Top of DATA EXTRACT

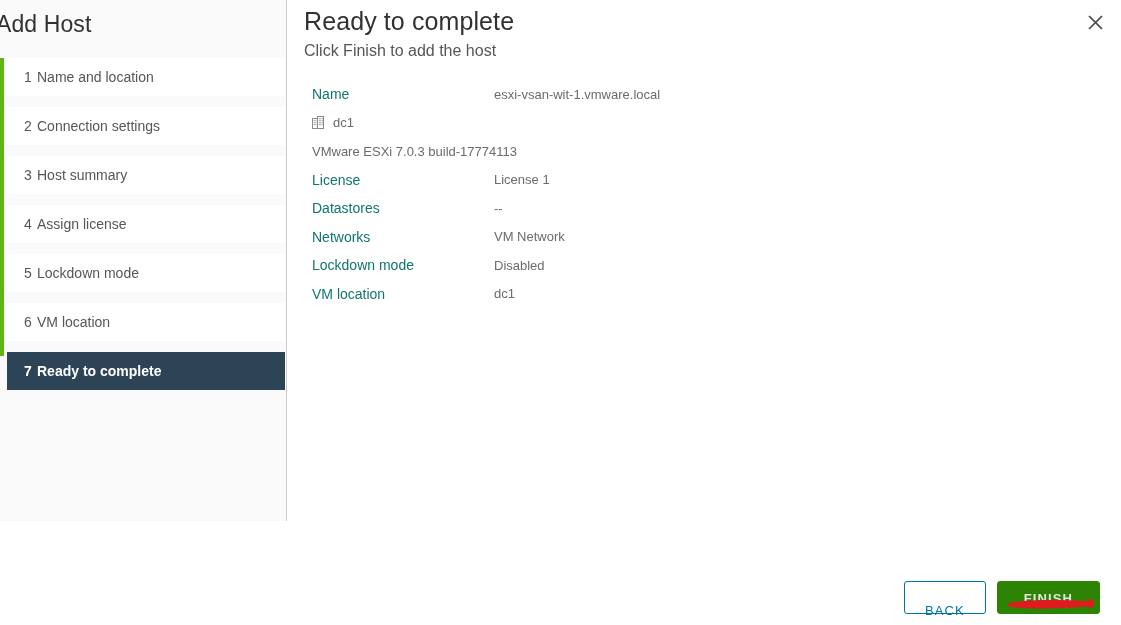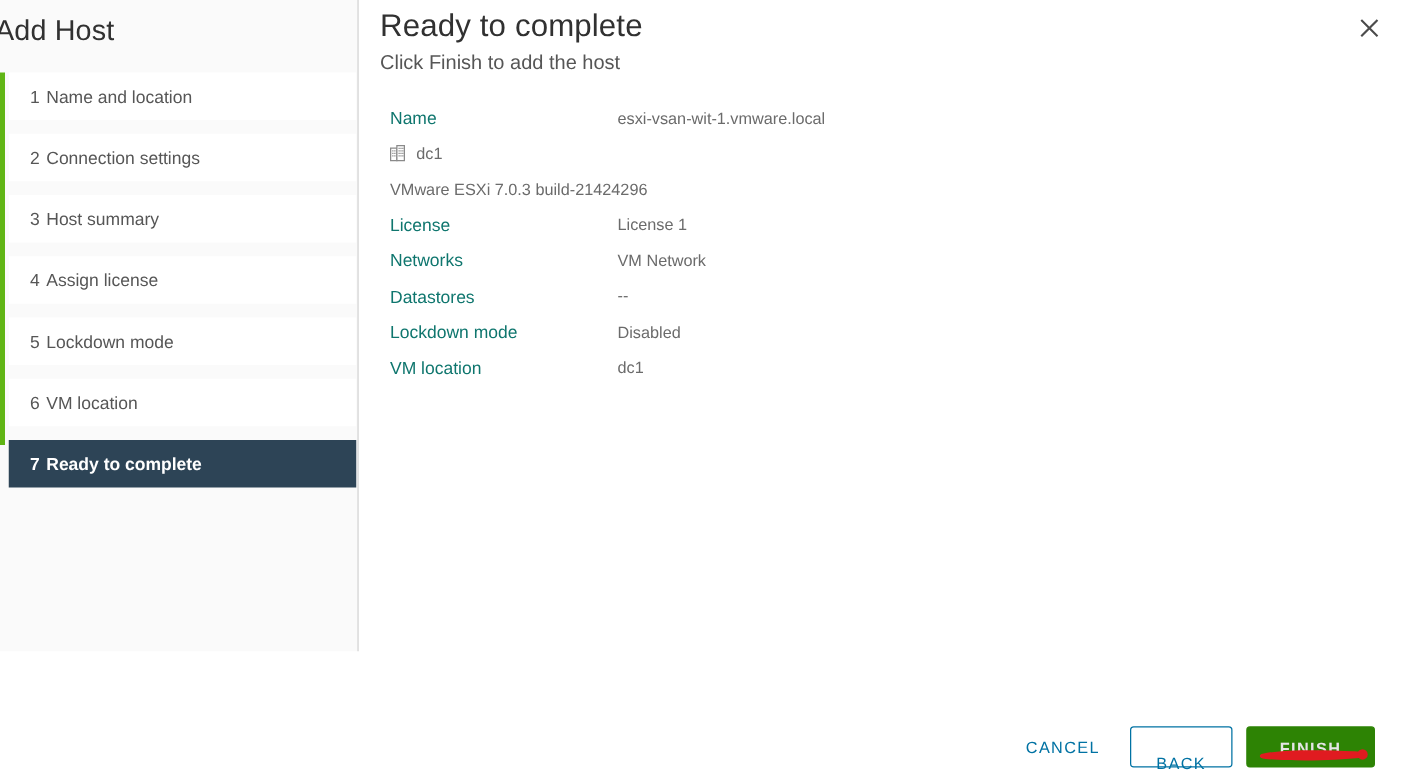--- a/index.html
+++ b/index.html
@@ -327,7 +327,7 @@
         </div>
         <div class="sum-row">
           <div class="sum-value">
-            <span>VMware ESXi 7.0.3 build-21424296</span>
+            <span>VMware ESXi 7.0.3 build-17774113</span>
           </div>
         </div>
         <div class="sum-row">

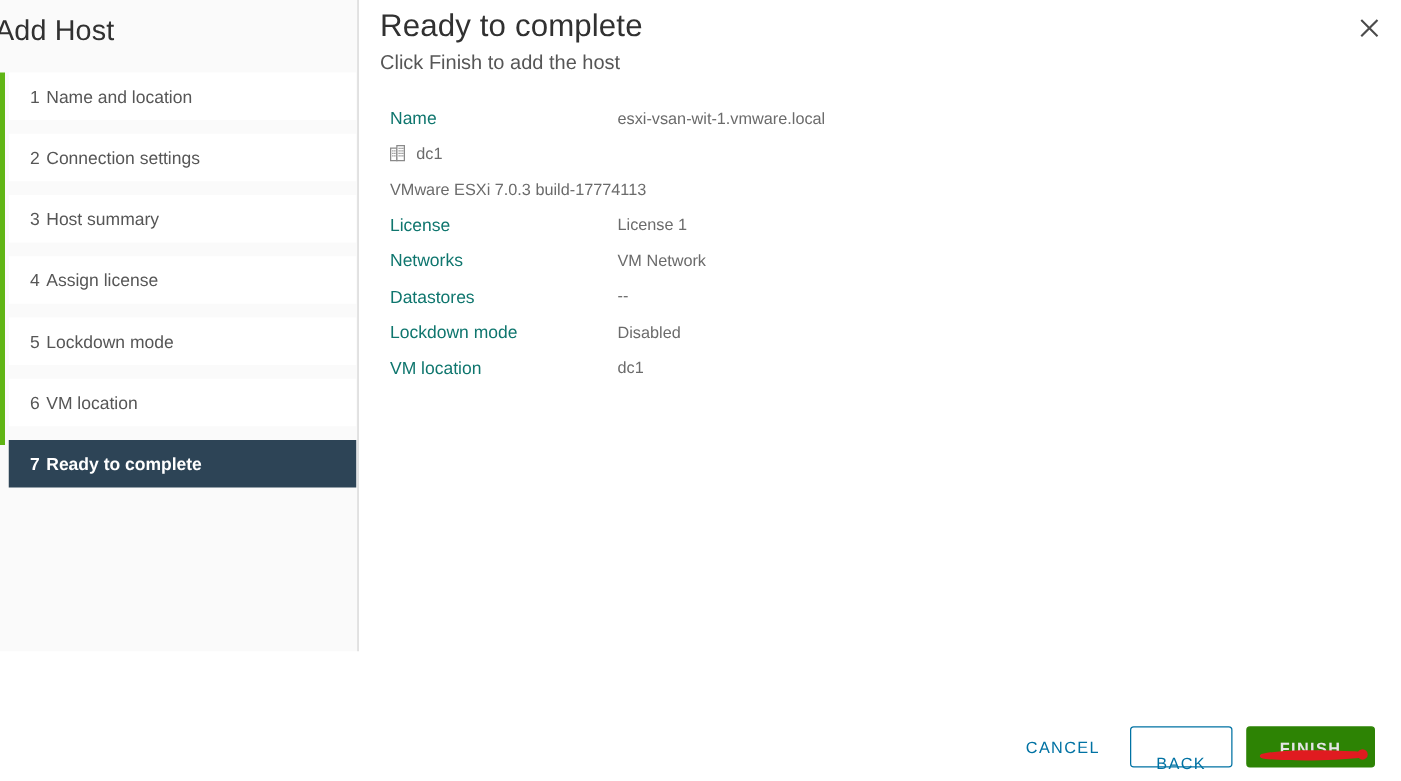--- a/index.html
+++ b/index.html
@@ -337,15 +337,15 @@
           </div>
         </div>
         <div class="sum-row">
+          <div class="sum-label">Datastores</div>
+          <div class="sum-value">
+            <span>--</span>
+          </div>
+        </div>
+        <div class="sum-row">
           <div class="sum-label">Networks</div>
           <div class="sum-value">
             <span>VM Network</span>
-          </div>
-        </div>
-        <div class="sum-row">
-          <div class="sum-label">Datastores</div>
-          <div class="sum-value">
-            <span>--</span>
           </div>
         </div>
         <div class="sum-row">

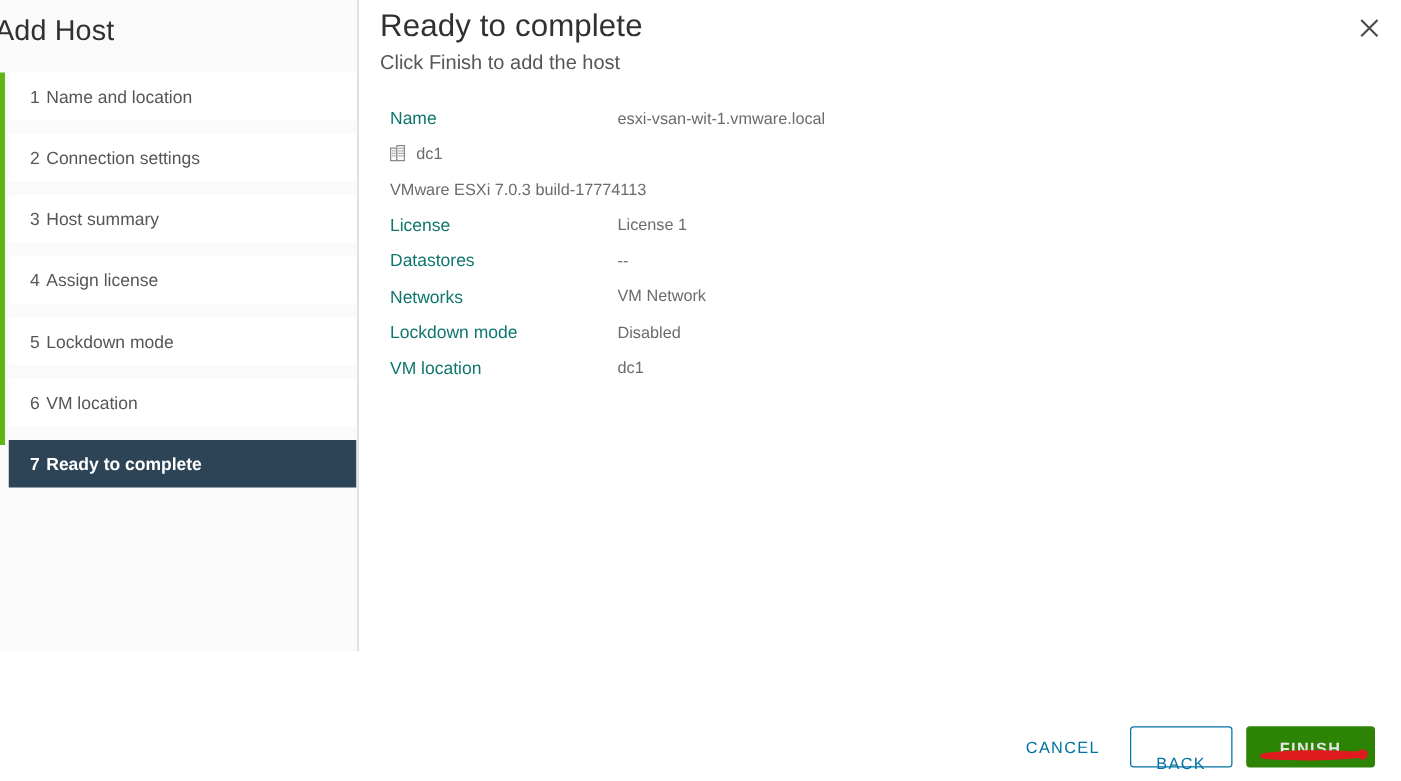--- a/index.html
+++ b/index.html
@@ -363,7 +363,6 @@
       </div>
 
     <div id="footer">
-      <div class="btn btn-flat">CANCEL</div>
       <div class="btn btn-outline">BACK</div>
       <div class="btn btn-primary">FINISH</div>
       <svg id="annotation" viewBox="0 0 94 22">

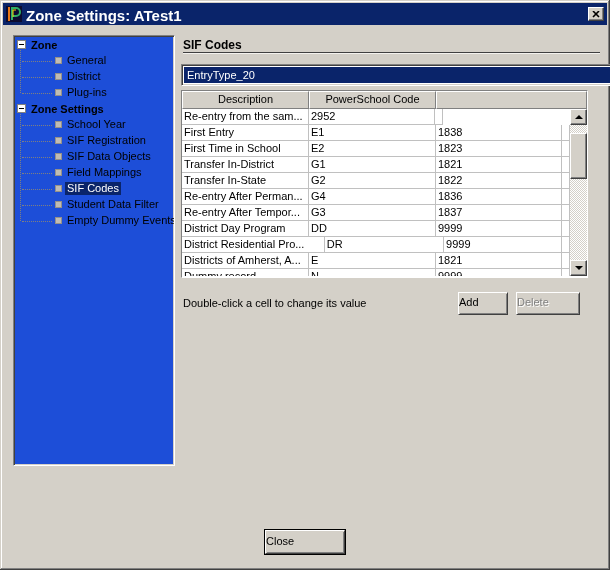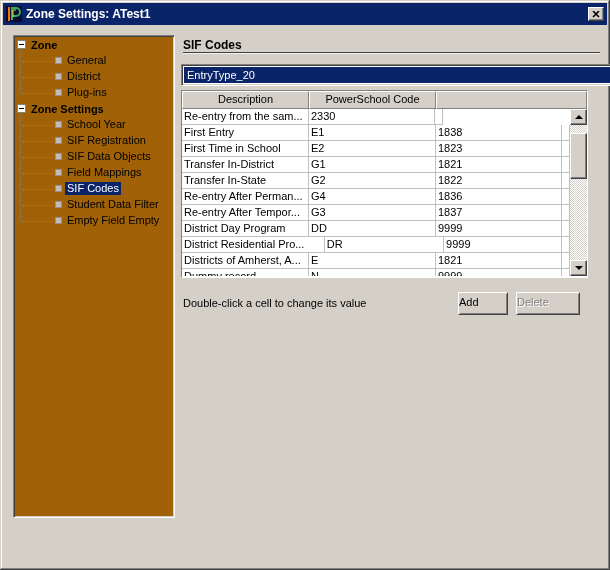--- a/index.html
+++ b/index.html
@@ -17,7 +17,7 @@
   
   .titlebar{position:absolute;left:3px;top:3px;width:604px;height:22px;background:#0a246a;}
   .title-icon{position:absolute;left:3px;top:3px;width:16px;height:16px;}
-  .title-text{position:absolute;left:23px;top:4px;color:#fff;font-weight:bold;font-size:12px;white-space:nowrap;}
+  .title-text{position:absolute;left:23px;top:4px;color:#fff;font-weight:bold;font-size:15px;white-space:nowrap;}
   .close-btn{position:absolute;right:3px;top:4px;width:16px;height:14px;background:#d4d0c8;
     border:1px solid;border-color:#fff #404040 #404040 #fff;
     box-shadow:inset -1px -1px 0 #808080;

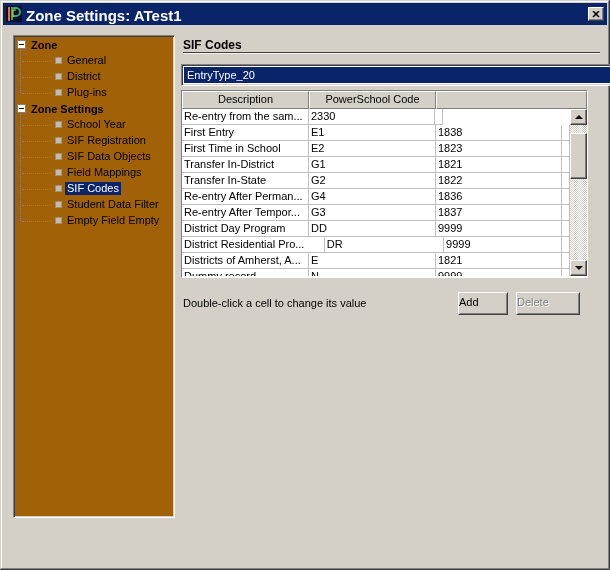--- a/index.html
+++ b/index.html
@@ -23,7 +23,7 @@
     box-shadow:inset -1px -1px 0 #808080;
     display:flex;align-items:center;justify-content:center;}
   
-  .tree-panel{position:absolute;left:13px;top:35px;width:162px;height:483px;background:#a16207;
+  .tree-panel{position:absolute;left:13px;top:35px;width:162px;height:431px;background:#1d4ed8;
     border:1px solid;border-color:#808080 #fff #fff #808080;
     box-shadow:inset 1px 1px 0 #404040, inset -1px -1px 0 #d4d0c8;overflow:hidden;}
   .trow{position:absolute;left:1px;right:1px;height:16px;}

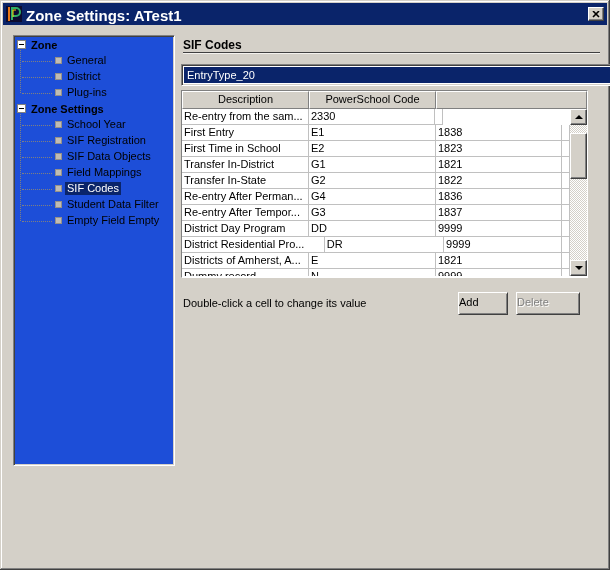--- a/index.html
+++ b/index.html
@@ -187,7 +187,7 @@
     <div class="t-body">
         <div class="t-row">
           <div class="td" style="width:127px">Re-entry from the sam...</div>
-          <div class="td" style="width:126px">2330</div>
+          <div class="td" style="width:126px">2952</div>
           <div class="td td-fill"></div>
         </div>
         <div class="t-row">

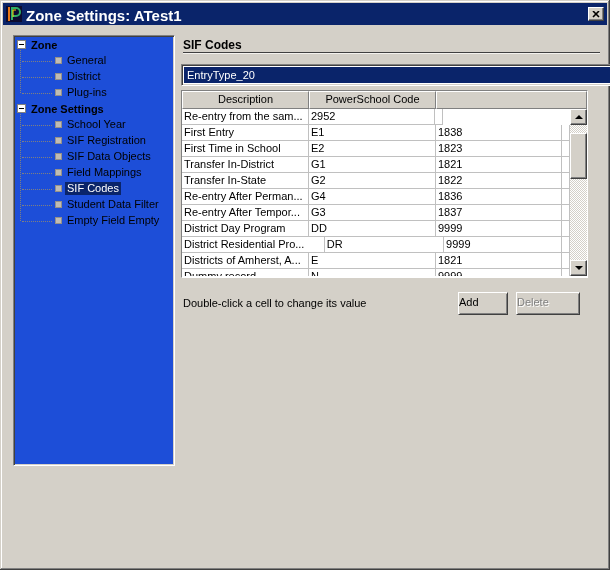--- a/index.html
+++ b/index.html
@@ -164,7 +164,7 @@
       <div class="trow" style="top:177px">
         <span class="hline"></span>
         <span class="sq"></span>
-        <span class="ilabel">Empty Field Empty</span>
+        <span class="ilabel">Empty Dummy Events</span>
       </div>
     </div>
 

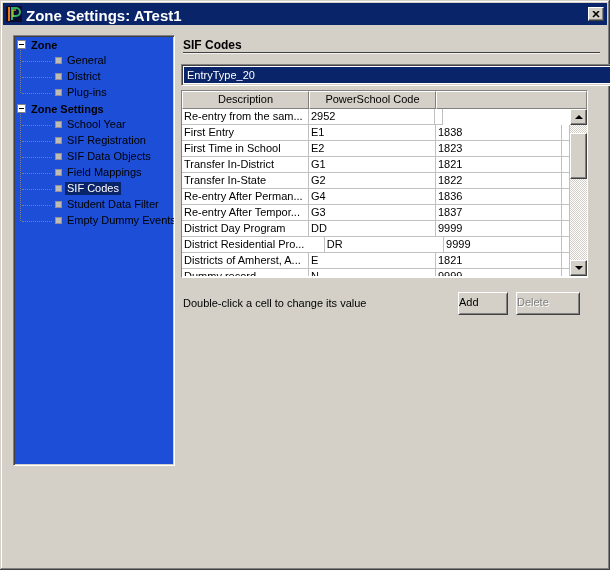--- a/index.html
+++ b/index.html
@@ -266,6 +266,7 @@
   <div class="hint">Double-click a cell to change its value</div>
   <div class="btn btn-add">Add</div>
   <div class="btn btn-delete disabled">Delete</div>
+  <div class="btn btn-close">Close</div>
 
 </div>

Bottom of DATA EXTRACT

WHAT THIS TASK INVOLVES » Although the records above include pictures, the copy must contain only their exact text.

RESULT OF THIS EXERCISE »
--- a/index.html
+++ b/index.html
@@ -327,7 +327,7 @@
         </div>
         <div class="sum-row">
           <div class="sum-value">
-            <span>VMware ESXi 7.0.3 build-21424296</span>
+            <span>VMware ESXi 7.0.3 build-17774113</span>
           </div>
         </div>
         <div class="sum-row">

--- a/index.html
+++ b/index.html
@@ -337,15 +337,15 @@
           </div>
         </div>
         <div class="sum-row">
+          <div class="sum-label">Datastores</div>
+          <div class="sum-value">
+            <span>--</span>
+          </div>
+        </div>
+        <div class="sum-row">
           <div class="sum-label">Networks</div>
           <div class="sum-value">
             <span>VM Network</span>
-          </div>
-        </div>
-        <div class="sum-row">
-          <div class="sum-label">Datastores</div>
-          <div class="sum-value">
-            <span>--</span>
           </div>
         </div>
         <div class="sum-row">

--- a/index.html
+++ b/index.html
@@ -363,7 +363,6 @@
       </div>
 
     <div id="footer">
-      <div class="btn btn-flat">CANCEL</div>
       <div class="btn btn-outline">BACK</div>
       <div class="btn btn-primary">FINISH</div>
       <svg id="annotation" viewBox="0 0 94 22">

--- a/index.html
+++ b/index.html
@@ -17,7 +17,7 @@
   
   .titlebar{position:absolute;left:3px;top:3px;width:604px;height:22px;background:#0a246a;}
   .title-icon{position:absolute;left:3px;top:3px;width:16px;height:16px;}
-  .title-text{position:absolute;left:23px;top:4px;color:#fff;font-weight:bold;font-size:12px;white-space:nowrap;}
+  .title-text{position:absolute;left:23px;top:4px;color:#fff;font-weight:bold;font-size:15px;white-space:nowrap;}
   .close-btn{position:absolute;right:3px;top:4px;width:16px;height:14px;background:#d4d0c8;
     border:1px solid;border-color:#fff #404040 #404040 #fff;
     box-shadow:inset -1px -1px 0 #808080;

--- a/index.html
+++ b/index.html
@@ -23,7 +23,7 @@
     box-shadow:inset -1px -1px 0 #808080;
     display:flex;align-items:center;justify-content:center;}
   
-  .tree-panel{position:absolute;left:13px;top:35px;width:162px;height:483px;background:#a16207;
+  .tree-panel{position:absolute;left:13px;top:35px;width:162px;height:431px;background:#1d4ed8;
     border:1px solid;border-color:#808080 #fff #fff #808080;
     box-shadow:inset 1px 1px 0 #404040, inset -1px -1px 0 #d4d0c8;overflow:hidden;}
   .trow{position:absolute;left:1px;right:1px;height:16px;}

--- a/index.html
+++ b/index.html
@@ -187,7 +187,7 @@
     <div class="t-body">
         <div class="t-row">
           <div class="td" style="width:127px">Re-entry from the sam...</div>
-          <div class="td" style="width:126px">2330</div>
+          <div class="td" style="width:126px">2952</div>
           <div class="td td-fill"></div>
         </div>
         <div class="t-row">

--- a/index.html
+++ b/index.html
@@ -164,7 +164,7 @@
       <div class="trow" style="top:177px">
         <span class="hline"></span>
         <span class="sq"></span>
-        <span class="ilabel">Empty Field Empty</span>
+        <span class="ilabel">Empty Dummy Events</span>
       </div>
     </div>
 

--- a/index.html
+++ b/index.html
@@ -266,6 +266,7 @@
   <div class="hint">Double-click a cell to change its value</div>
   <div class="btn btn-add">Add</div>
   <div class="btn btn-delete disabled">Delete</div>
+  <div class="btn btn-close">Close</div>
 
 </div>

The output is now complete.